TJの知り合いのハッカーに誘拐電話をかけてきた場所の特定を依頼する。いまでこそ当たり前のことだが、1992年の刊行当時は斬新なストーリーだったのだろう・・・
その結果はすべて公衆電話、それも2度電話をかけて来たのはコインランドリーからだった。
同様の誘拐殺人が2件浮かびあがり、もう1件は被害者から話を聞くことが出来た。スカダーは確信する。犯人は同一犯だ、と。
そんな折、キーナンの同業者の娘が誘拐される。犯人とのネゴーシエイト役をスカダーが買い、犯人と対峙することに。
ハードボイルド作品ではあるが、帯の台詞はちょっと言い過ぎ!?
ラストのスカダーとエイレン、高級娼婦、の会話が本シリーズの長続きの秘訣!
殺し屋ケラーの帰郷 [book] [ローレンス・ブロック]
ローレンス・ブロック/二見書房/お薦め度 ★★★★
シリーズ第五弾
前作、「殺し屋最後の仕事」、で殺し屋稼業から引退?したケラー。ジュリア、前作でケラーを助けた、と結婚、子どももでき、ニューオーリンズでリフォーム会社の共同経営者に収まっている。
サブプライムローン問題でリフォーム会社も仕事がまわってこない状況。そんななか、身をひそめていたドットから一本の電話が・・・
殺し屋稼業を再開するケラーだが、少々以前とは様子が違う。妻のジュリアに仕事の話をする件はなんとも微笑ましい!?「海辺のケラー」ではジュリアが仕事を手伝う場面も。
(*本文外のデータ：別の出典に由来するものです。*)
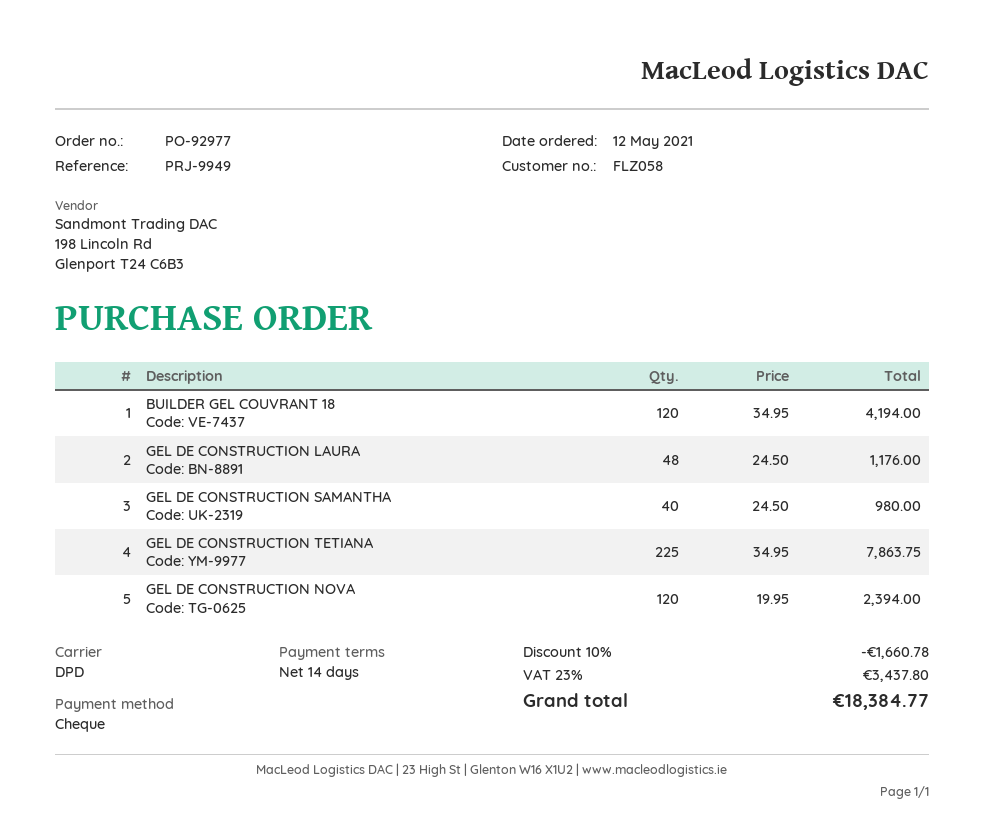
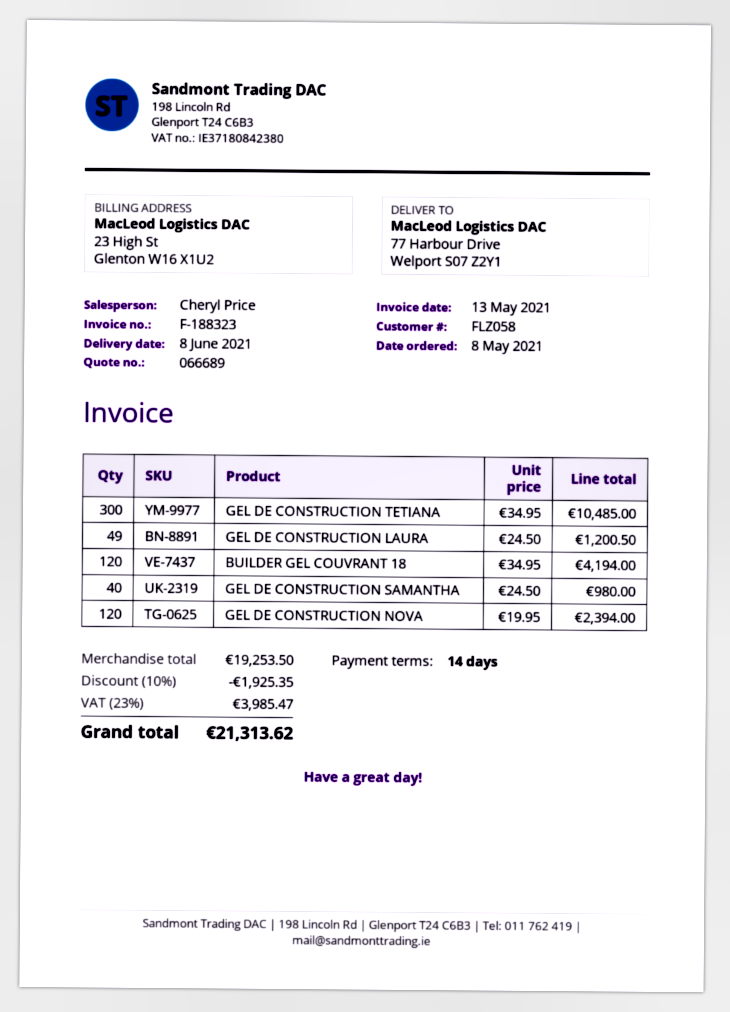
order date: 2021-05-12 -> 2021-05-08
GEL DE CONSTRUCTION LAURA: 48 x 24.50 = 1176.00 -> 49 x 24.50 = 1200.50
GEL DE CONSTRUCTION TETIANA: 225 x 34.95 = 7863.75 -> 300 x 34.95 = 10485.00
discount: 10% = 1660.78 -> 10% = 1925.35
tax: 23% = 3437.80 -> 23% = 3985.47
total: 18384.77 -> 21313.62

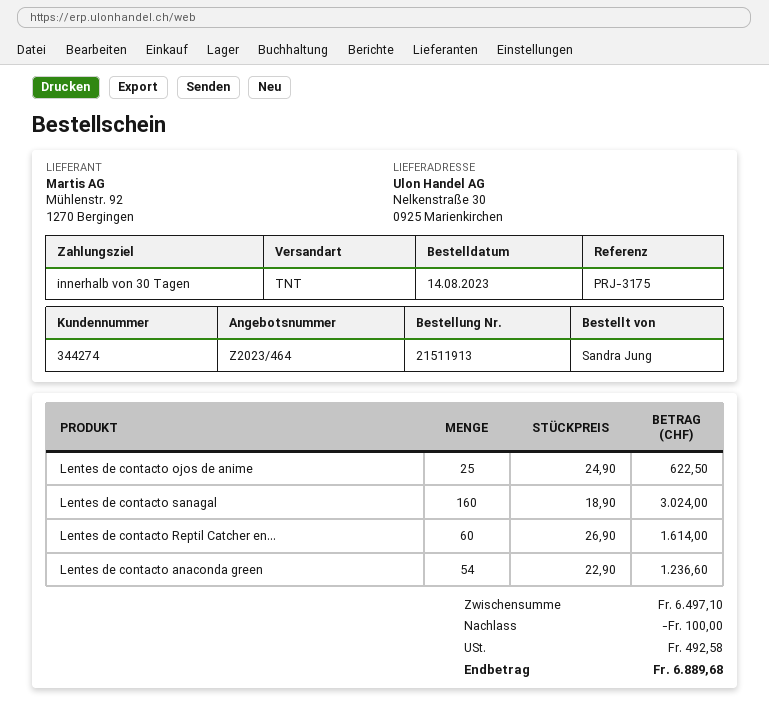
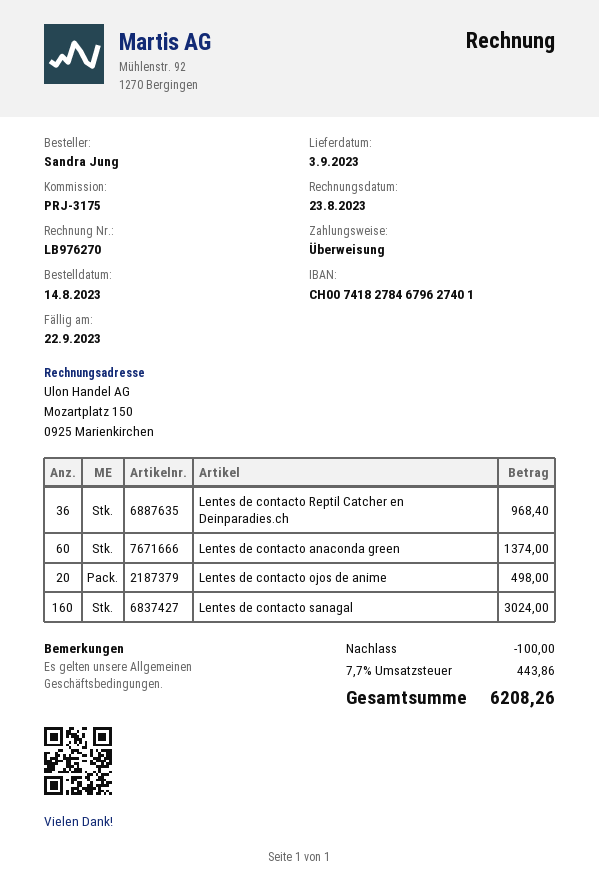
Lentes de contacto ojos de anime: 25 for 622.50 -> 20 for 498.00
Lentes de contacto Reptil Catcher en...: 60 for 1614.00 -> 36 for 968.40
Lentes de contacto anaconda green: 54 for 1236.60 -> 60 for 1374.00
tax: 492.58 -> 443.86
total: 6889.68 -> 6208.26

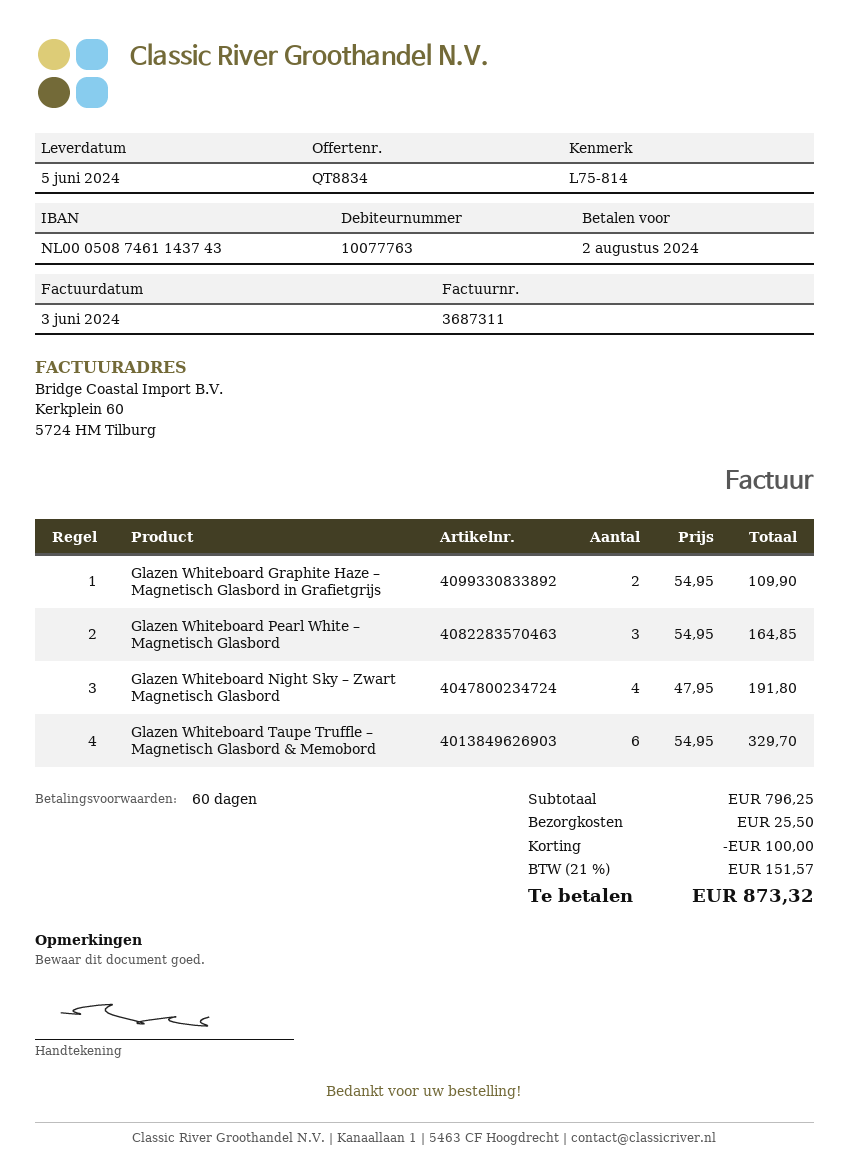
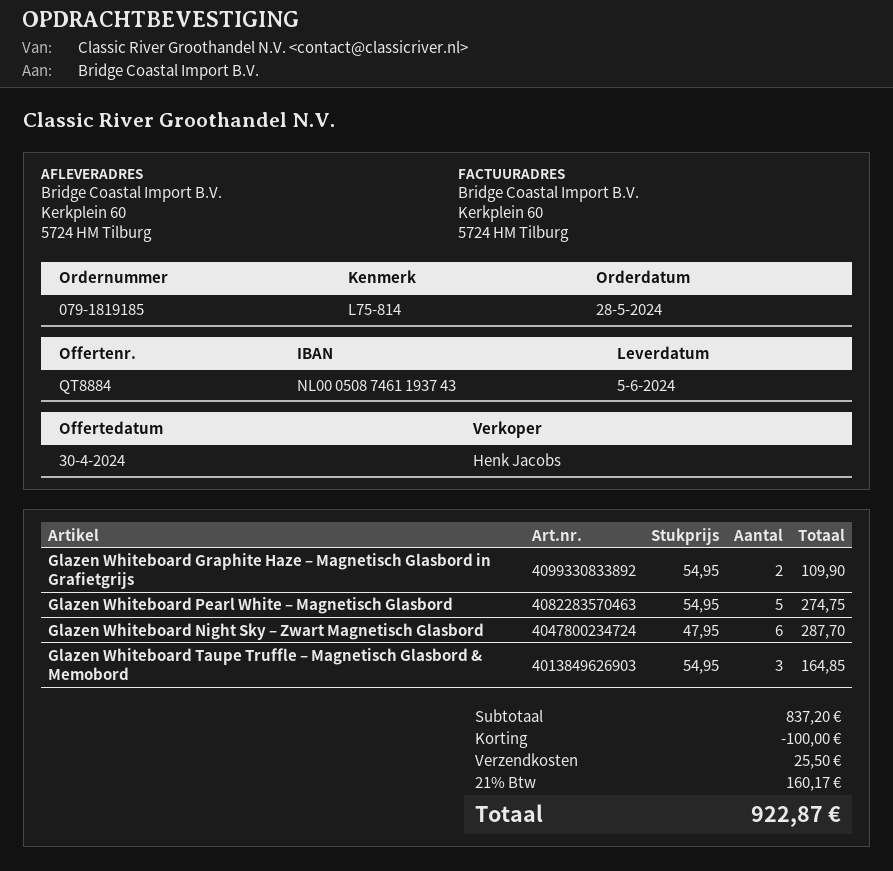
quote number: QT8834 -> QT8884
bank account: NL0005087461143743 -> NL0005087461193743
Glazen Whiteboard Pearl White – Magnetisch Glasbord: 3 x 54.95 = 164.85 -> 5 x 54.95 = 274.75
Glazen Whiteboard Night Sky – Zwart Magnetisch Glasbord: 4 x 47.95 = 191.80 -> 6 x 47.95 = 287.70
Glazen Whiteboard Taupe Truffle – Magnetisch Glasbord & Memobord: 6 x 54.95 = 329.70 -> 3 x 54.95 = 164.85
subtotal: 796.25 -> 837.20
tax: 21% = 151.57 -> 21% = 160.17
total: 873.32 -> 922.87

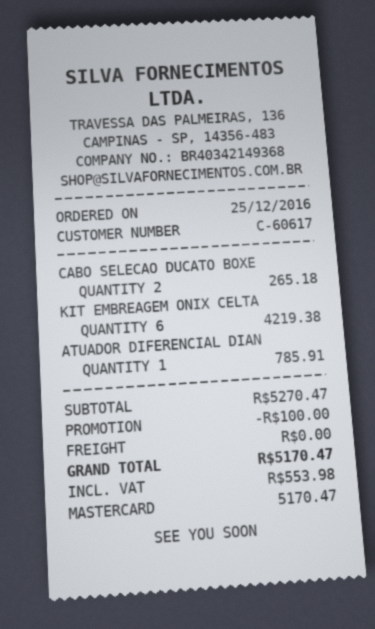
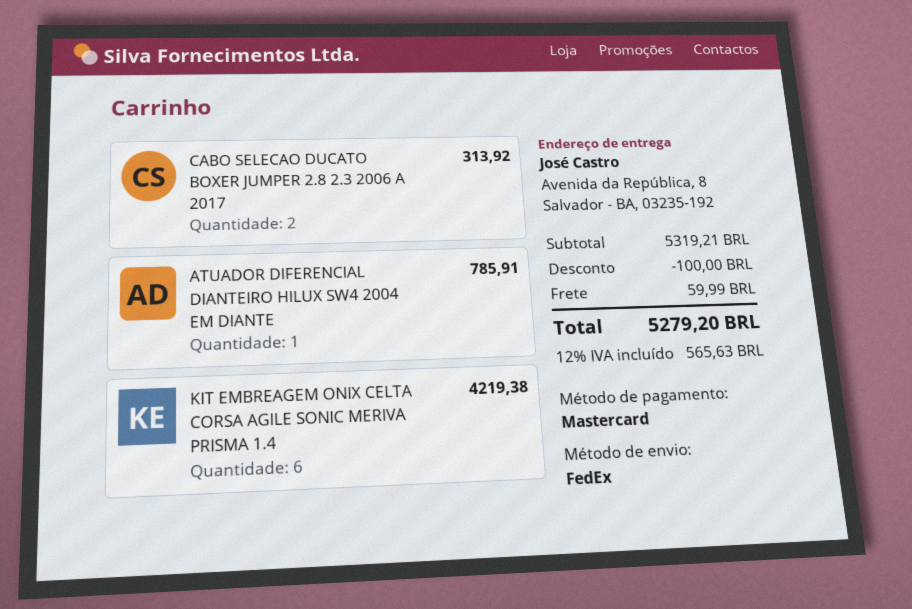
CABO SELECAO DUCATO BOXE: 2 for 265.18 -> 2 for 313.92
subtotal: 5270.47 -> 5319.21
shipping: 0.00 -> 59.99
tax: 553.98 -> 565.63
total: 5170.47 -> 5279.20

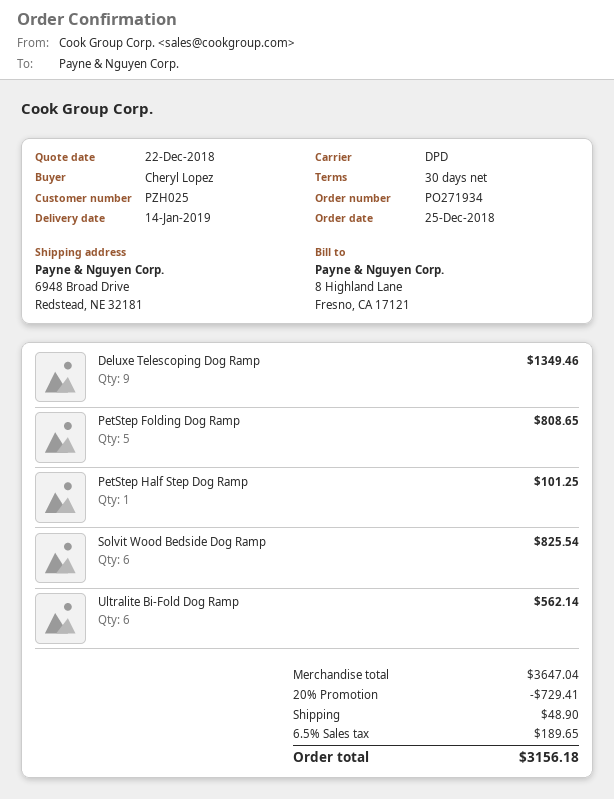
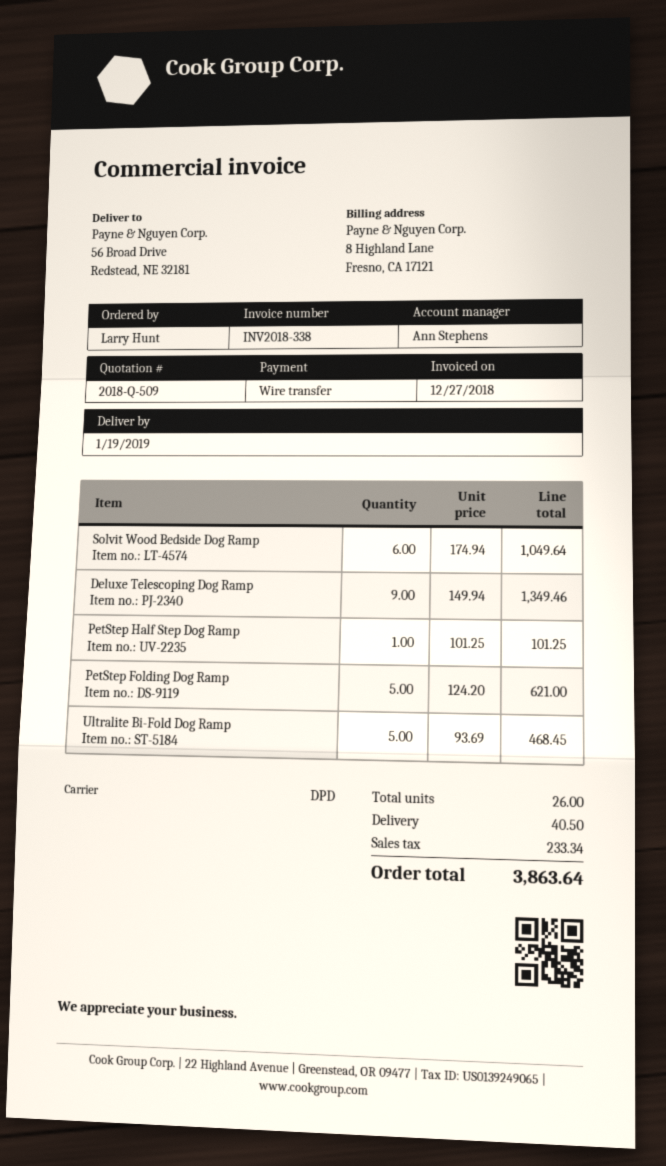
delivery date: 2019-01-14 -> 2019-01-19
ordered by: Cheryl Lopez -> Larry Hunt
ship to: 6948 Broad Drive, Redstead, NE 32181 -> 56 Broad Drive, Redstead, NE 32181
PetStep Folding Dog Ramp: 5 for 808.65 -> 5 for 621.00
Solvit Wood Bedside Dog Ramp: 6 for 825.54 -> 6 for 1049.64
Ultralite Bi-Fold Dog Ramp: 6 for 562.14 -> 5 for 468.45
discount: 20% = 729.41 -> none
shipping: 48.90 -> 40.50
tax: 189.65 -> 233.34
total: 3156.18 -> 3863.64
全編、切手収集の話と殺しだが、ファンにとってはたまらないシリーズ!
殺しのパレード [book] [ローレンス・ブロック]
ローレンス・ブロック/二見書房/お薦め度 ★★★★☆
殺し屋シリーズ第三弾
第一作、「殺し屋」、同様の連作短編集。9編収録されている。そのなかの「ケラーの適応能力」に、9.11の件が出てくる。
わたし的には「ケラー・ザ・ドッグキラー」が好きですね。
犬にまつわる話。少年時代に飼った犬、精神科にかかったことで飼うことになった犬、それらにまつわる話の続き。犬と人間、依頼主、ターゲットが次々にあらわれ、変わる件、そして捻りも最高!
著者は結構な犬好き?
全編、愉しめる作品ばかり。ぜひ一読あれ。